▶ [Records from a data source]
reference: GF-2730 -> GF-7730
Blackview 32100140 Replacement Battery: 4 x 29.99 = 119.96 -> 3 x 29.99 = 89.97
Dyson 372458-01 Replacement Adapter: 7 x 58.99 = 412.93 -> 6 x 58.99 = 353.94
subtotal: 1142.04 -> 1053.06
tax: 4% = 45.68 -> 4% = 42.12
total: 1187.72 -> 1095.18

...

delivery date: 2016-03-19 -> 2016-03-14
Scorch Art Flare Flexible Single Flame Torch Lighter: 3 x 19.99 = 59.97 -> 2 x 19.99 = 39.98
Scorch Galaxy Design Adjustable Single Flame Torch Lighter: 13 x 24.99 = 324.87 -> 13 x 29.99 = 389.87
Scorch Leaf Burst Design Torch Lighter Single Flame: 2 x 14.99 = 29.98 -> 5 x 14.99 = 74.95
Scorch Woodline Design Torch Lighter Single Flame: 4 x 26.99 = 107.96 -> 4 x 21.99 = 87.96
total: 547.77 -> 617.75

* * *

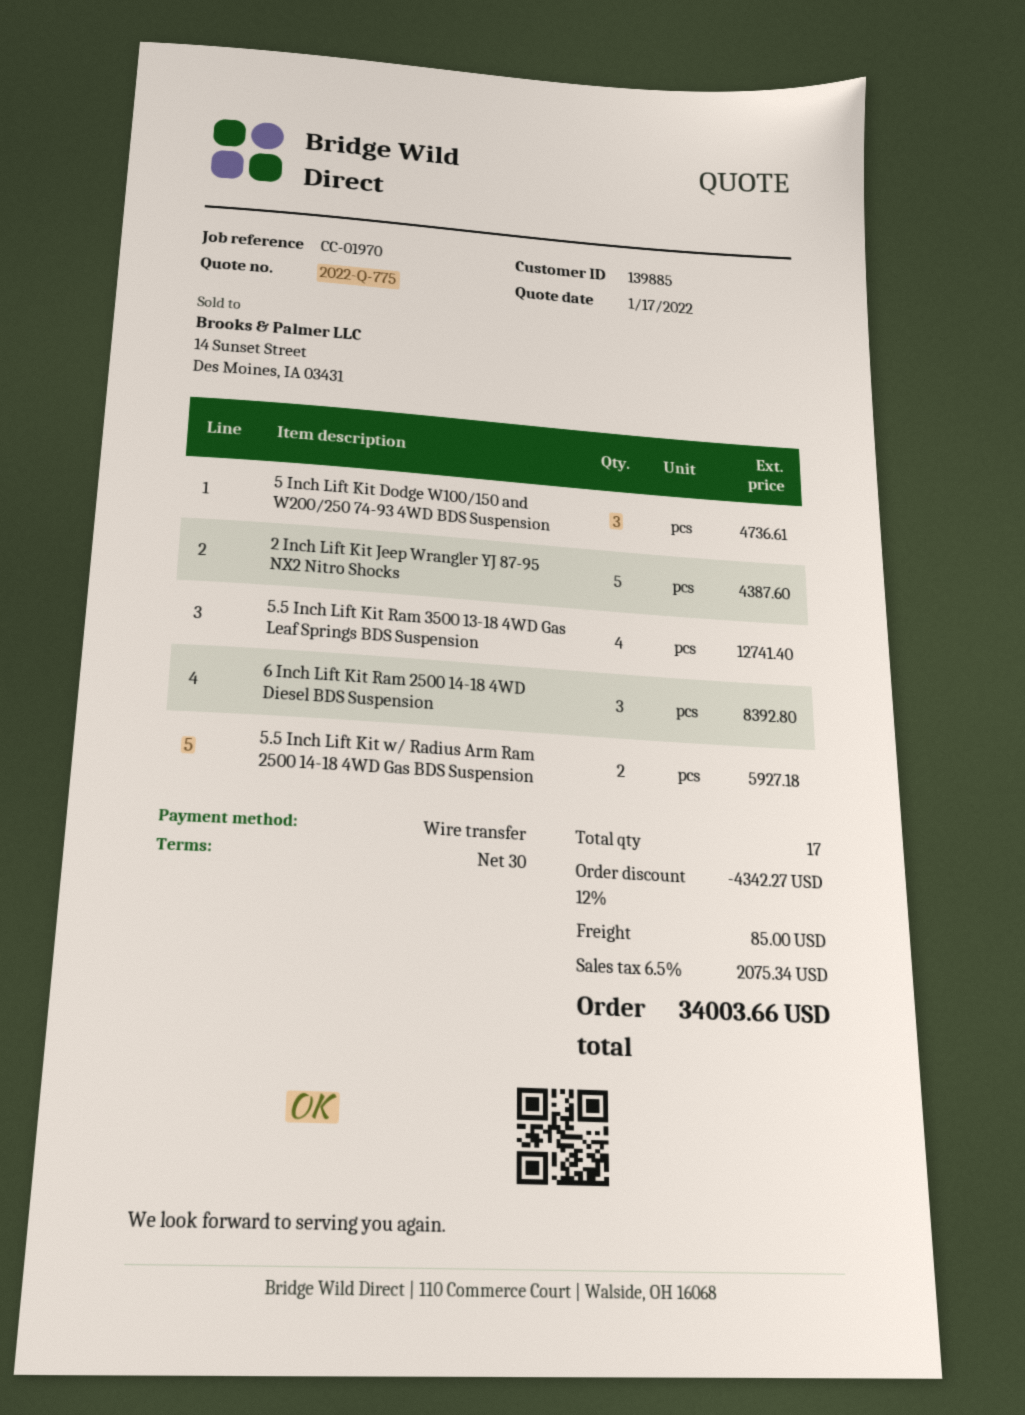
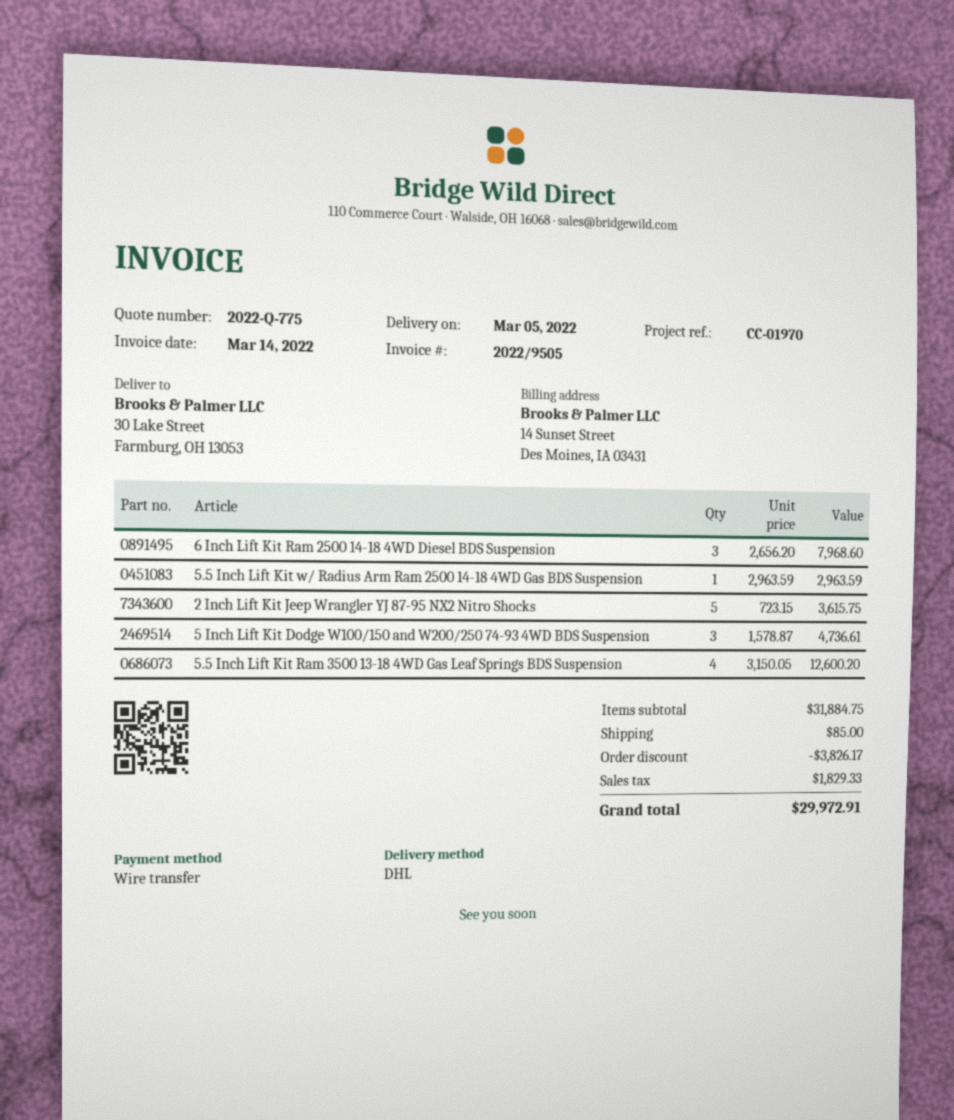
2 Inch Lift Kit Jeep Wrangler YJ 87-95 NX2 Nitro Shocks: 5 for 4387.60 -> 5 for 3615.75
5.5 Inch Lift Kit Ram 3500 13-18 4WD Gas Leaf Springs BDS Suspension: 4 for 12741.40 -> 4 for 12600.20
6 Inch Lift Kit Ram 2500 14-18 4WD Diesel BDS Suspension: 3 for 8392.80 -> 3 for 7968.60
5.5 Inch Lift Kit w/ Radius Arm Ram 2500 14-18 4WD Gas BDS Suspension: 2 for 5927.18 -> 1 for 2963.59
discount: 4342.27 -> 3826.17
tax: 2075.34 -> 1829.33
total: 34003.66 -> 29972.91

▶ [PROBLEM] Take every line from the data above that holds "Torch" and copy it out.

▶ [ANSWER TO THE EXERCISE]
Scorch Art Flare Flexible Single Flame Torch Lighter: 3 x 19.99 = 59.97 -> 2 x 19.99 = 39.98
Scorch Galaxy Design Adjustable Single Flame Torch Lighter: 13 x 24.99 = 324.87 -> 13 x 29.99 = 389.87
Scorch Leaf Burst Design Torch Lighter Single Flame: 2 x 14.99 = 29.98 -> 5 x 14.99 = 74.95
Scorch Woodline Design Torch Lighter Single Flame: 4 x 26.99 = 107.96 -> 4 x 21.99 = 87.96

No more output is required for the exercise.